Tudo que eu mais queria era poder pedir pro meu pai comprar aquele garoto para mim, mas o amor não funciona assim e uma hora ou outra a gente tem que descobrir isso. E consequentemente se frustrar.

Anos mais tarde, fui também apresentada a “Quadrilha” de Drummond e pude entender que além do amor nem sempre ser bilateral, ele também traumatiza e estraga vidas.

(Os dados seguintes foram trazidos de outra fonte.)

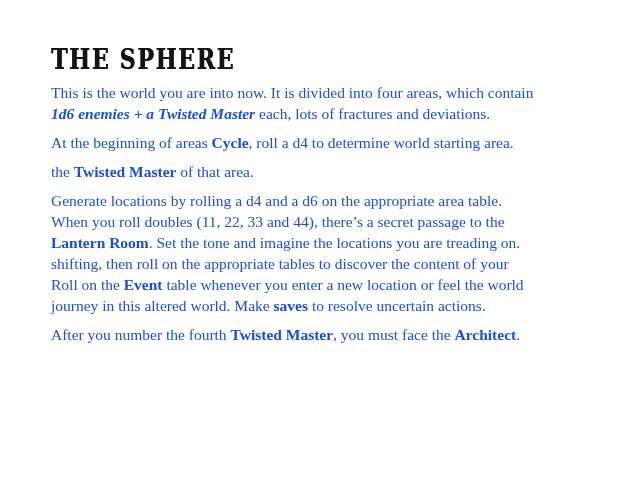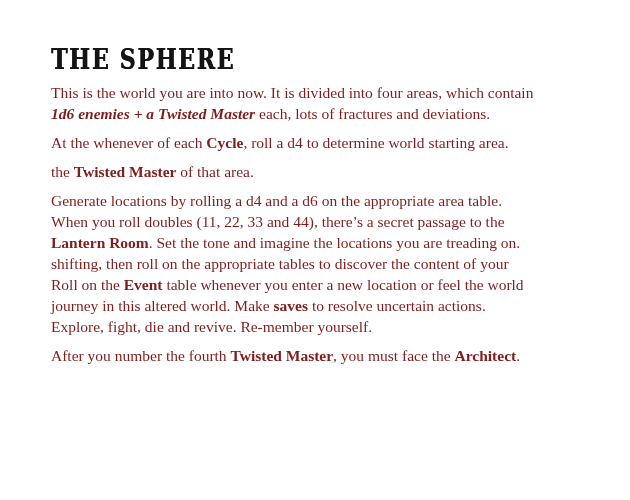--- a/index.html
+++ b/index.html
@@ -37,7 +37,7 @@
     margin: 0 0 8px 0;
     font-size: 15.5px;
     line-height: 21px;
-    color: #7f1d1d;
+    color: #1d4ed8;
   }
   .para:last-child {
     margin-bottom: 0;

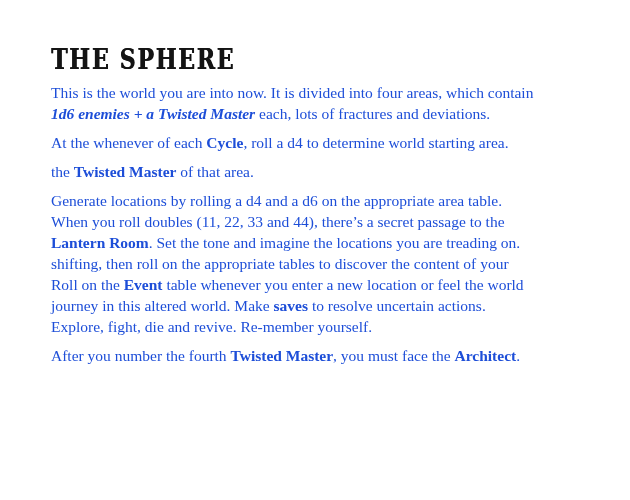--- a/index.html
+++ b/index.html
@@ -71,7 +71,7 @@
         <span class="line"><span class="seg bold-italic">1d6 enemies + a Twisted Master</span><span class="seg normal"> each, lots of fractures and deviations.</span></span>
       </p>
       <p class="para">
-        <span class="line"><span class="seg normal">At the whenever of each </span><span class="seg bold">Cycle</span><span class="seg normal">, roll a d4 to determine world starting area.</span></span>
+        <span class="line"><span class="seg normal">At the beginning of areas </span><span class="seg bold">Cycle</span><span class="seg normal">, roll a d4 to determine world starting area.</span></span>
       </p>
       <p class="para">
         <span class="line"><span class="seg normal">the </span><span class="seg bold">Twisted Master</span><span class="seg normal"> of that area.</span></span>

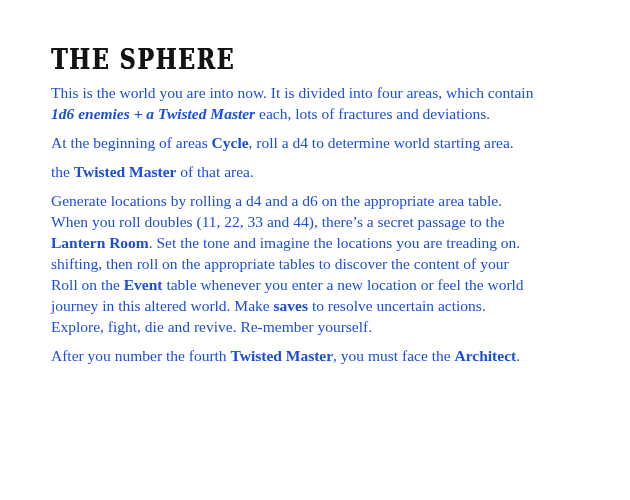--- a/index.html
+++ b/index.html
@@ -83,7 +83,6 @@
         <span class="line"><span class="seg normal">shifting, then roll on the appropriate tables to discover the content of your</span></span>
         <span class="line"><span class="seg normal">Roll on the </span><span class="seg bold">Event</span><span class="seg normal"> table whenever you enter a new location or feel the world</span></span>
         <span class="line"><span class="seg normal">journey in this altered world. Make </span><span class="seg bold">saves</span><span class="seg normal"> to resolve uncertain actions.</span></span>
-        <span class="line"><span class="seg normal">Explore, fight, die and revive. Re-member yourself.</span></span>
       </p>
       <p class="para">
         <span class="line"><span class="seg normal">After you number the fourth </span><span class="seg bold">Twisted Master</span><span class="seg normal">, you must face the </span><span class="seg bold">Architect</span><span class="seg normal">.</span></span>

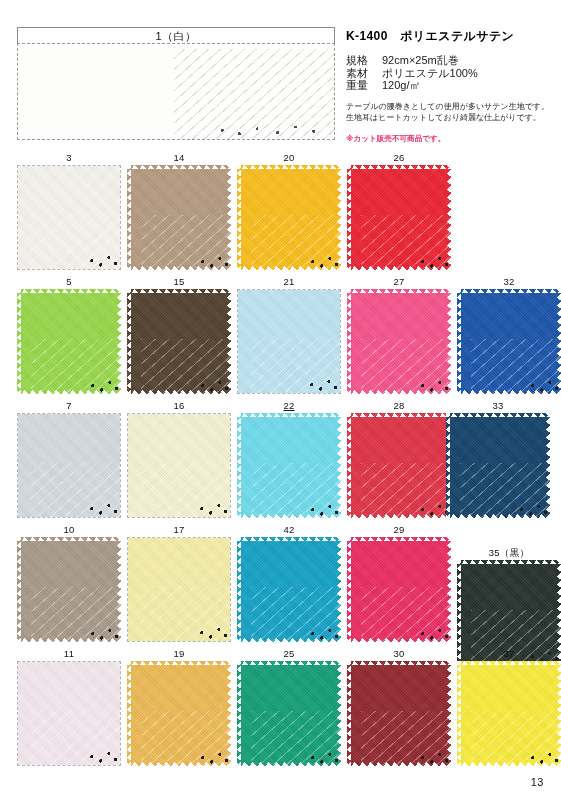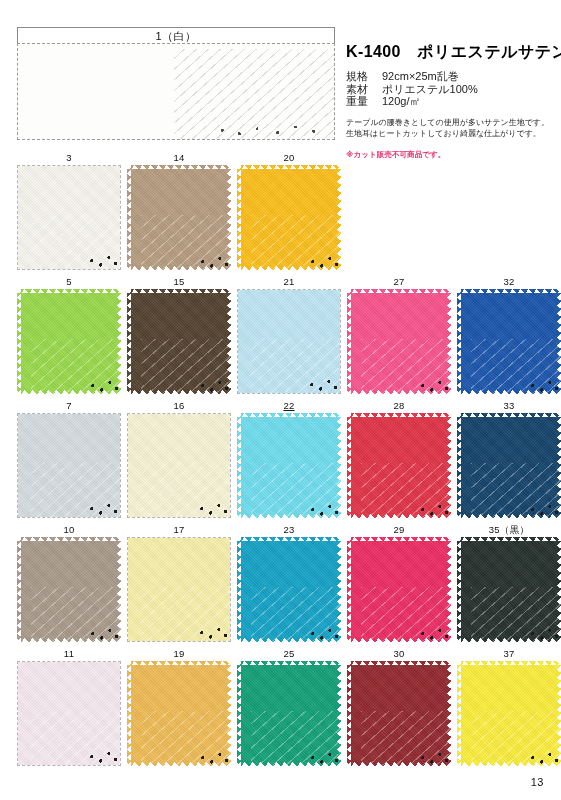--- a/index.html
+++ b/index.html
@@ -107,13 +107,13 @@
     width: 208px;
   }
   .product-title {
-    font-size: 16px;
+    font-size: 12px;
     font-weight: bold;
     letter-spacing: 0.4px;
     line-height: 20px;
     color: #000;
     white-space: nowrap;
-    margin: 16px 0 9px 0;
+    margin: 0 0 9px 0;
   }
   .spec-table {
     border-collapse: collapse;

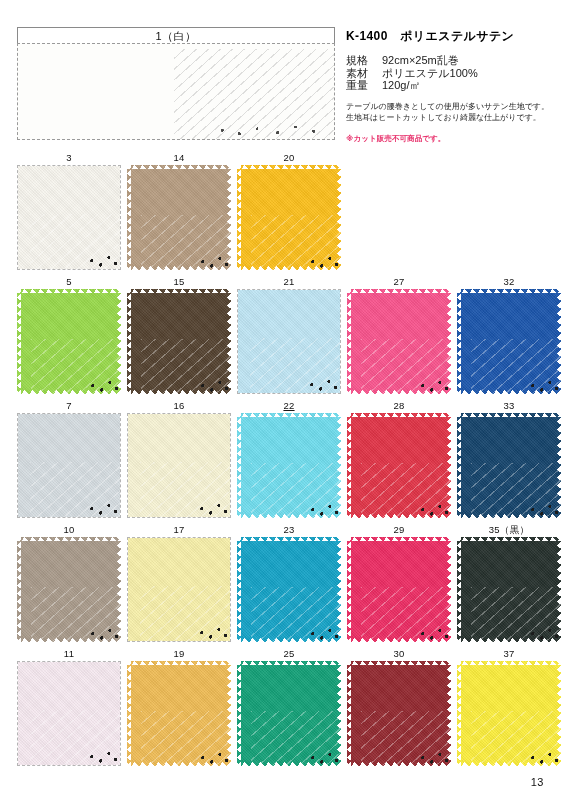--- a/index.html
+++ b/index.html
@@ -348,6 +348,20 @@
             </div>
           </div>
         </div>
+        <div class="cell" style="left: 347px;">
+          <div class="cell-num">26</div>
+          <div class="swatch-wrap">
+            <div class="swatch">
+              <div class="swatch-fill" style="background: rgb(238, 34, 50);"></div>
+              <div class="sheen"></div>
+              <div class="corner-dots"></div>
+              <div class="pink-edge pink-top" style="background: repeating-conic-gradient(from 45deg, rgb(255, 255, 255) 0%, rgb(255, 255, 255) 25%, transparent 0%, transparent 50%) 0% 0% / 8px 8px;"></div>
+              <div class="pink-edge pink-bottom" style="background: repeating-conic-gradient(from 45deg, rgb(255, 255, 255) 0%, rgb(255, 255, 255) 25%, transparent 0%, transparent 50%) 0% 0% / 8px 8px;"></div>
+              <div class="pink-edge pink-left" style="background: repeating-conic-gradient(from 135deg, rgb(255, 255, 255) 0%, rgb(255, 255, 255) 25%, transparent 0%, transparent 50%) 0% 0% / 8px 8px;"></div>
+              <div class="pink-edge pink-right" style="background: repeating-conic-gradient(from 135deg, rgb(255, 255, 255) 0%, rgb(255, 255, 255) 25%, transparent 0%, transparent 50%) 0% 0% / 8px 8px;"></div>
+            </div>
+          </div>
+        </div>
       </div>
       <div class="row">
         <div class="cell" style="left: 17px;">

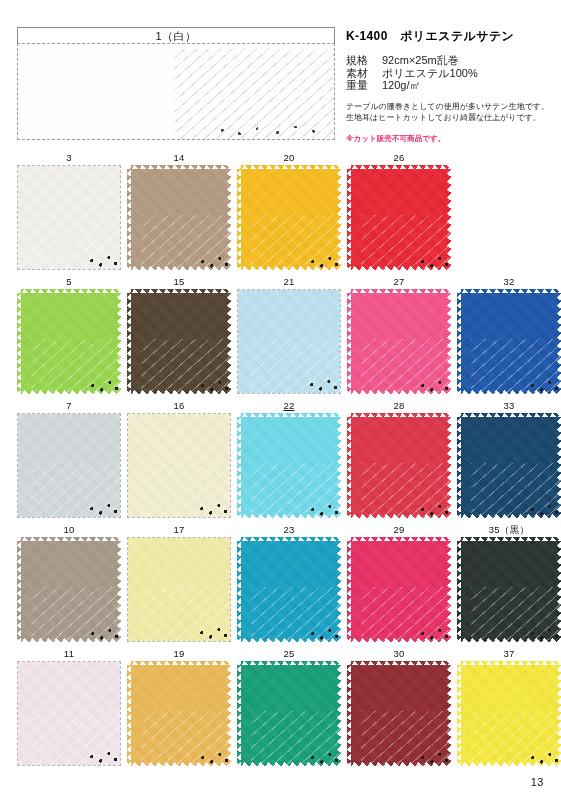--- a/index.html
+++ b/index.html
@@ -480,7 +480,7 @@
             </div>
           </div>
         </div>
-        <div class="cell" style="left: 457px;">
+        <div class="cell" style="left: 446px;">
           <div class="cell-num">33</div>
           <div class="swatch-wrap">
             <div class="swatch">

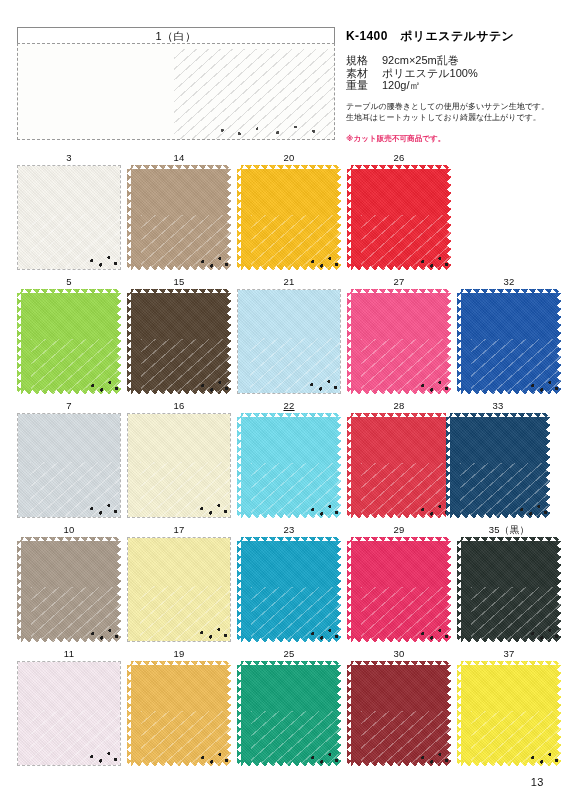--- a/index.html
+++ b/index.html
@@ -521,7 +521,7 @@
           </div>
         </div>
         <div class="cell" style="left: 237px;">
-          <div class="cell-num">23</div>
+          <div class="cell-num">42</div>
           <div class="swatch-wrap">
             <div class="swatch">
               <div class="swatch-fill" style="background: rgb(20, 162, 198);"></div>

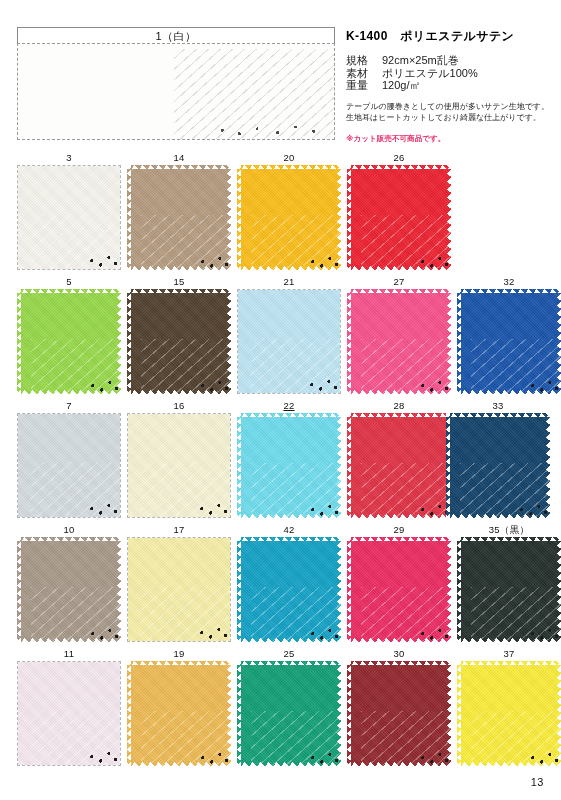--- a/index.html
+++ b/index.html
@@ -548,7 +548,7 @@
             </div>
           </div>
         </div>
-        <div class="cell" style="left: 457px;">
+        <div class="cell" style="left: 457px; margin-top: 23px;">
           <div class="cell-num">35（黒）</div>
           <div class="swatch-wrap">
             <div class="swatch">

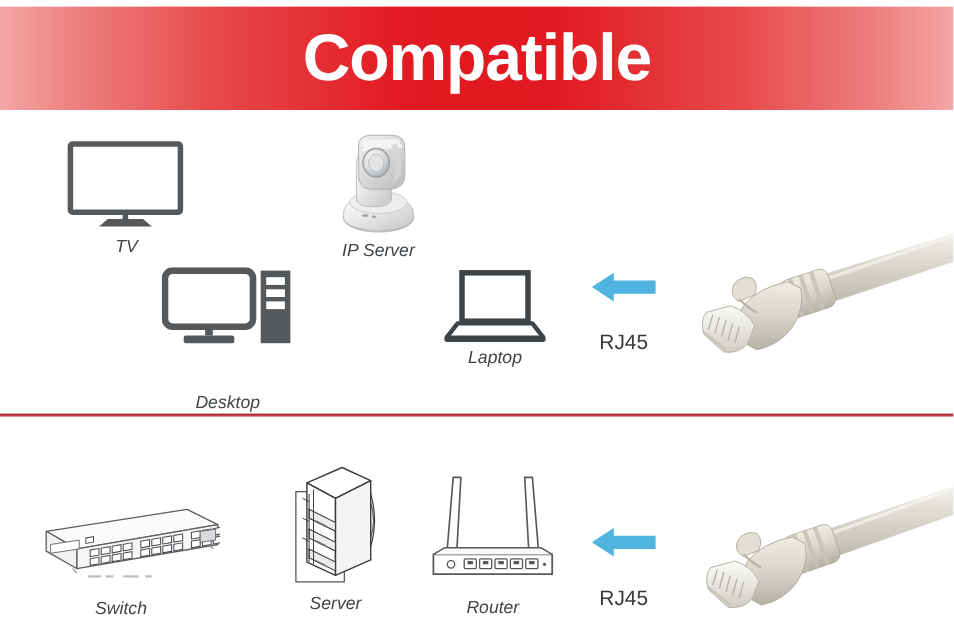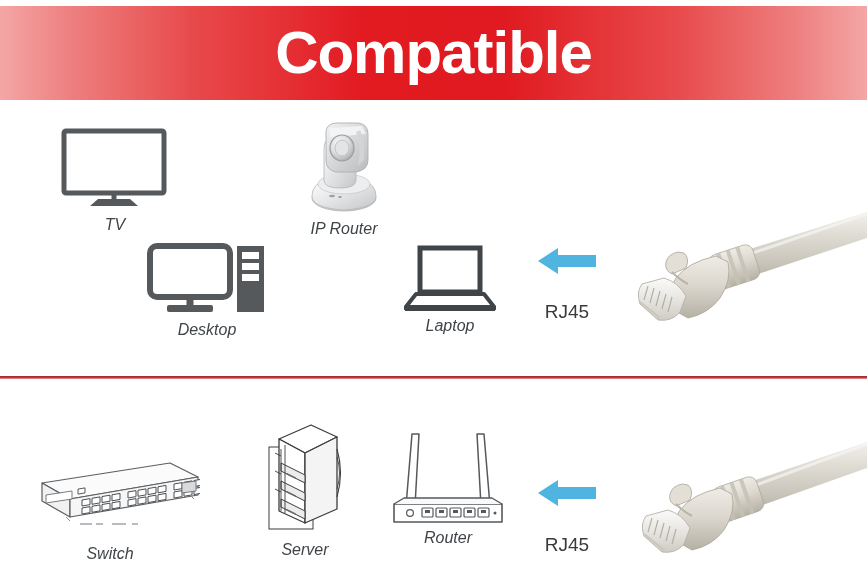--- a/index.html
+++ b/index.html
@@ -162,7 +162,7 @@
         <ellipse cx="44" cy="79" rx="2" ry="1.1" fill="#9ea1a3"></ellipse>
       </svg>
     </div>
-    <div class="item-label">IP Router</div>
+    <div class="item-label">IP Server</div>
   </div>
 
   <div class="item" style="left:147px; top:243px;">

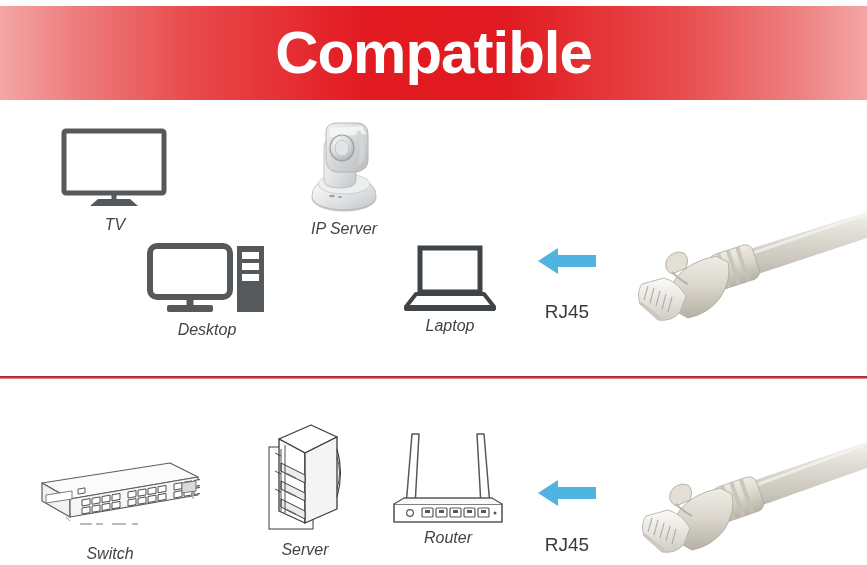--- a/index.html
+++ b/index.html
@@ -165,7 +165,7 @@
     <div class="item-label">IP Server</div>
   </div>
 
-  <div class="item" style="left:147px; top:243px;">
+  <div class="item" style="left:147px; top:243px;gap:37px;">
     <div class="desktop-wrap">
       <svg width="120" height="72" viewBox="0 0 120 72">
 

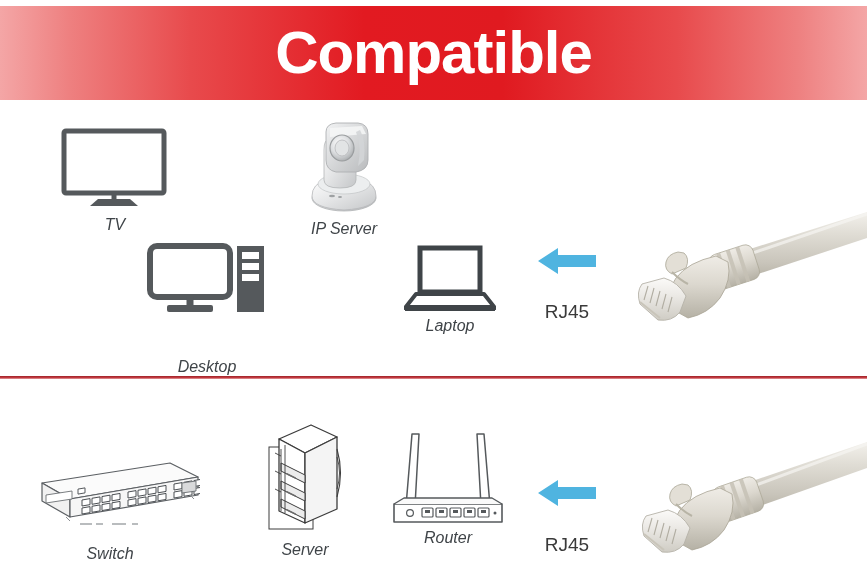--- a/index.html
+++ b/index.html
@@ -390,7 +390,7 @@
         <circle cx="107" cy="85" r="1.5" fill="#55595c"></circle>
       </svg>
     </div>
-    <div class="item-label" style="margin-top:1px;">Router</div>
+    <div class="item-label" style="margin-top:16px;">Router</div>
   </div>
 
   <div class="arrow-block" style="left:536px; top:476px;">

“João amava Teresa que amava Raimundo que amava Maria que amava Joaquim que amava Lili que não amava ninguém.
João foi para os Estados Unidos, Teresa para o convento, Raimundo morreu de desastre, Maria ficou para tia, Joaquim suicidou-se e Lili casou com J. Pinto Fernandes que não tinha entrado na história.”

Lili
Lili não amava ninguém, e consequentemente não sofria daquela pontada aguda no coração que só sente quem já amou sem ser amado de volta. Lili era livre, tinha alguém que a amava apenas por ela ser Lili, já que não retribuía esse amor. Ela conheceu apenas a face bonita do amor. Final feliz para Lili, se casou com J. Pinto Fernandes, que não estava na história, ou seja, não possuía passado nem ex para infernizar a vida de Lili. Mulher de sorte, eu diria.

Joaquim
Joaquim é apenas um dos casos trágicos dessa história. Ele amava Lili, que prefiria não amar ninguém a ter que amá-lo de volta. É triste quando se é trocado por outra pessoa, mas é mais triste ainda quando se é trocado pelo nada. Saber que nada é ainda melhor que você deve ser de uma dor enorme. Não por acaso, Joaquim suicidou-se.

Maria
Maria amava Joaquim, um rapaz provavelmente depressivo e com tantas cicatrizes internas devido ao seu amor pela tão livre Lili, que não conseguia enxergar Maria. O amor não é tão óbvio, é preciso observação, cuidado e mente sã. O que Joaquim, o futuro suicida, não possuía. Maria deve então ter ficado esperando que algum dia, Joaquim enxergasse todo seu amor e se arrependesse de todo o tempo que perderam sofrendo em vão. Mas como o amor da vida real não é um filme de Hollywood, o final de Maria foi esperar eternamente por alguém que nunca chegou e nem chegaria.

Raimundo
Raimundo amava a ingênua Maria, que gastou a vida esperando. O fim de Raimundo não foi decisão própria, ele morreu num desastre. Foi o único que não teve escolhas. Enquanto os outros dirigiram suas vidas da forma como acharam melhor, a de Raimundo foi dirigida. Talvez o fim mais trágico, já que a falta de escolhas é sem dúvida uma das formas mais cruéis de direção.

Teresa
Já dizia Caio F “Viver é a melhor vingança”. Teresa amava Raimundo que não a amava de volta, e deve ter nutrido essa desilusão de forma tão amarga, que desistiu pelo resto de sua vida do amor e dos homens, se mandando para um convento. Mas não pense você que Raimundo era flor que se cheire. Para uma mulher tomar uma atitude tão drástica dessas, provavelmente Raimundo possuía culpa em tanta mágoa. Deve ter pisado nos sentimentos de Teresa. E veja só como a vida é, se encarregou sozinha de dar o troco a Raimundo.

João
Na primeira vez que li esse conto, senti pena por João não ser amado por ninguém, mas depois pude entender que mesmo João não sendo evidentemente amado por outra pessoa, há uma história paralela a essa nas entrelinhas:
João mantinha um caso secreto com J. Pinto Fernandes, uma bicha enrustida e covarde, que por pura pressão social e sem coragem de se assumir para o mundo, casou-se com Lili para evitar fofocas e desviar a atenção. João, frustrado e enojado por tamanha covardia, decidiu que não se tornaria um fraco como J. Pinto Fernandes e foi atrás de seu maior sonho: foi ser Drag Queen nos Estados Unidos.

Fim

Já não acho que Lili teve um final tão feliz assim. O que nos leva a aprender a segunda lição desse texto: o amor é um saco de merda mesmo quando parece ser um vaso de flores.